My fellow millennials and I are a generation of instant gratification. Which I think feeds into this intense desire we have to DO COOL SHIT in our twenties (emphasis added to communicate intensity of desire.) And maybe Jesus did, too. But he heeded the gentle voice of his Father, who was saying, Wait. Don't rush. Rest.
Jesus didn't do a dang thing to fulfill his life's purpose until he was thirty. But there is no doubt that he lived his life to the absolute fullest, and that he walked step by step with the Father. He didn't miss anything. His twenties were not wasted. That decade was a season of becoming.

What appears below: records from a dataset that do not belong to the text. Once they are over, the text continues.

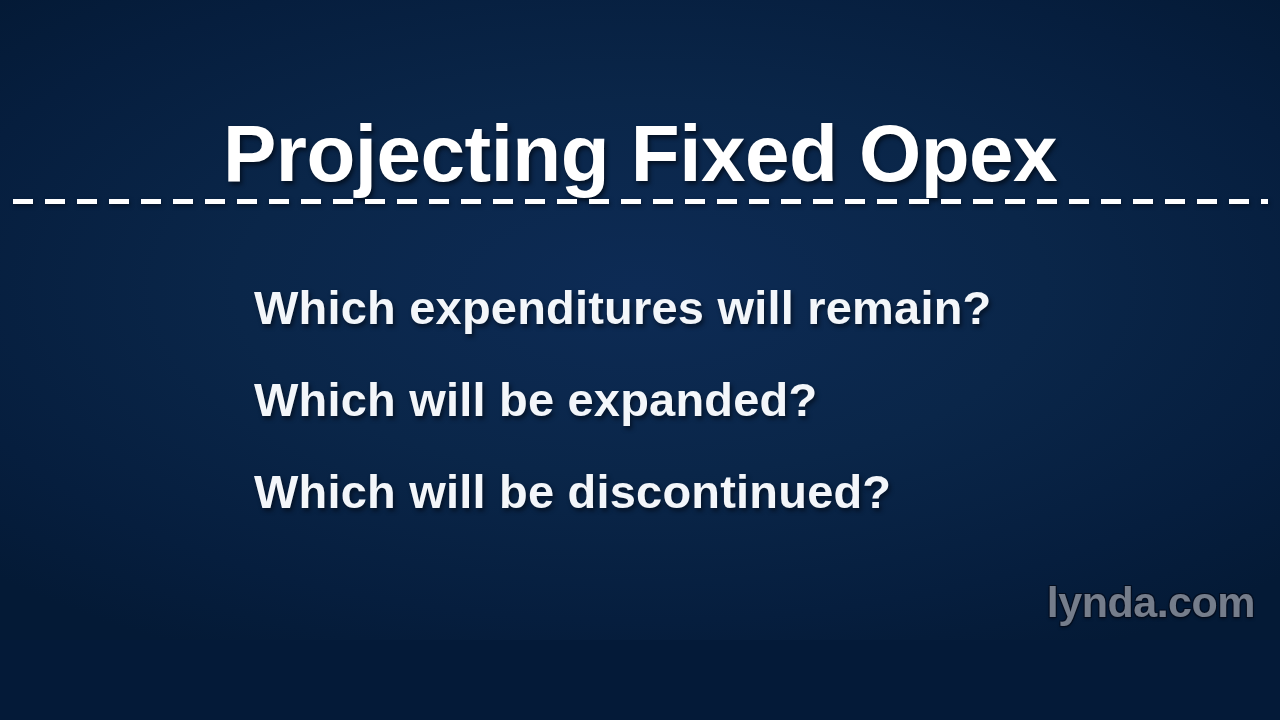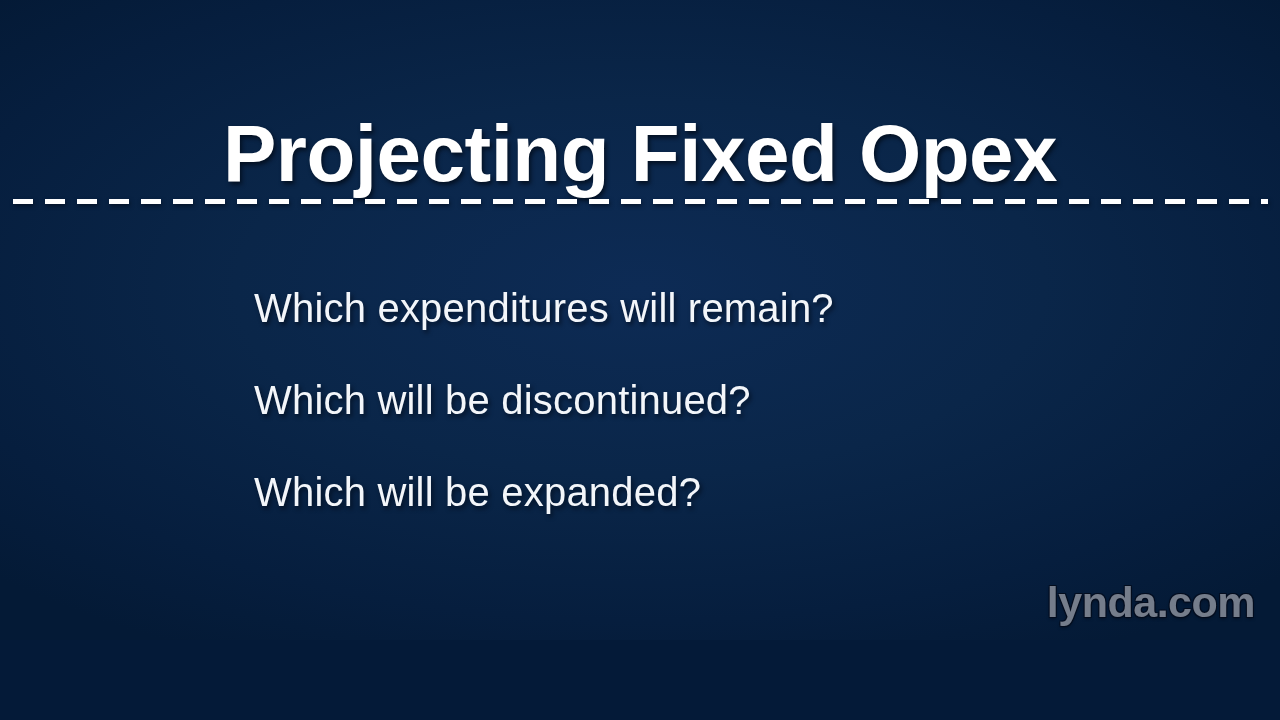--- a/index.html
+++ b/index.html
@@ -61,8 +61,8 @@
   }
 
   .body-line {
-    font-size: 40px;
-    font-weight: 400;
+    font-size: 47px;
+    font-weight: 700;
     line-height: 92px;
     color: #f3f6fa;
     letter-spacing: 0.2px;

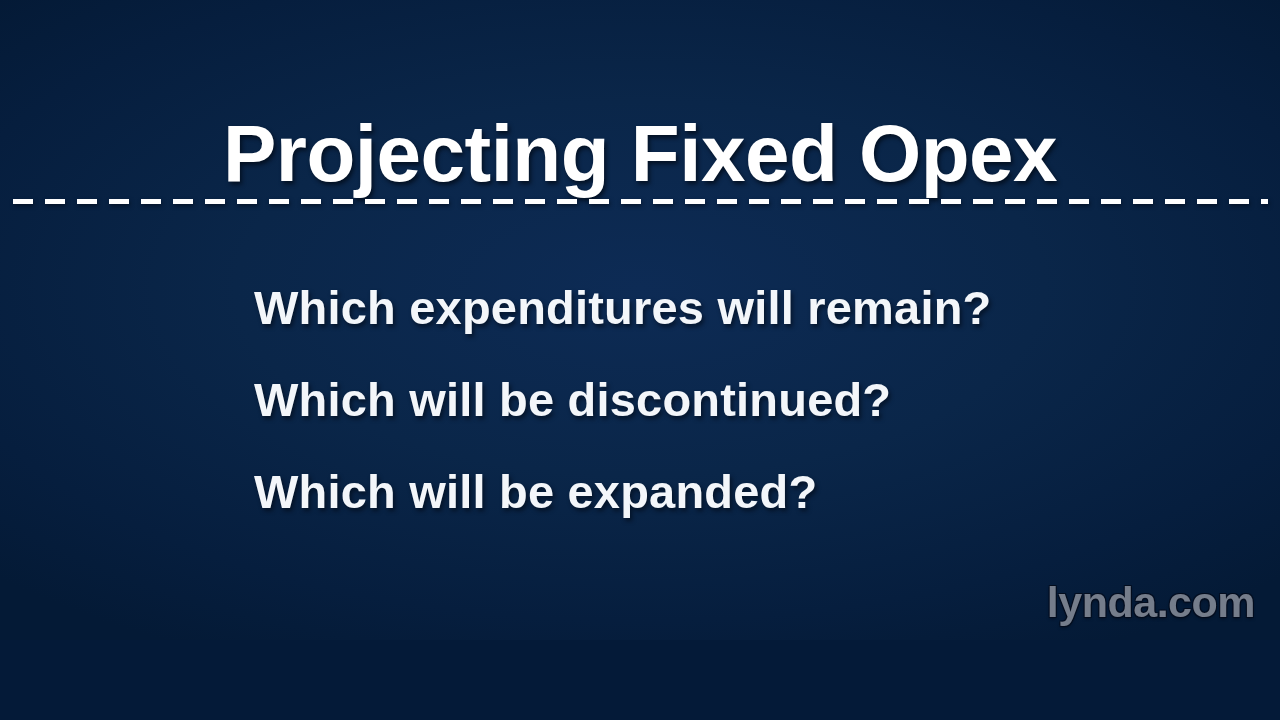--- a/index.html
+++ b/index.html
@@ -101,8 +101,8 @@
 
   <div class="body-block">
     <div class="body-line">Which expenditures will remain?</div>
+    <div class="body-line">Which will be expanded?</div>
     <div class="body-line">Which will be discontinued?</div>
-    <div class="body-line">Which will be expanded?</div>
   </div>
 
   <div class="watermark">lynda.com</div>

So maybe I won't be married and write a best-seller and cure world hunger by the time I'm twenty-five (which is nineteen days from now, if anyone was wondering). I'm learning to be okay with that. Maybe my twenties are a season of becoming. For heaven's sake, it's not like I'm running out of time. Statistically speaking my life isn't even half over yet. And as much as I want to impress everyone I know with HOW TOGETHER I AM and HOW SUCCESSFUL MY LIFE IS, I'm learning to acknowledge the voice that is saying, Your dreams are my dreams, sweet girl. But don't rush. Wait for me.
If waiting and becoming, instead of rushing and doing, will make the end result vastly greater than I could ever ask or imagine (spoiler alert, it will), then I can wait. I want to wait. But it won't be a lazy waiting. It will be waiting on one dream while a thousand others are realized. God is not inactive or complacent. If He's asking you to wait, it's only because He wants to grow you and teach you and prepare you. And the growing, teaching and preparation will be anything but boring.
So cheers to a season of being, not doing. May it better equip us for the moment He says, This is it, kid. This is your moment. Go do what I made you to do.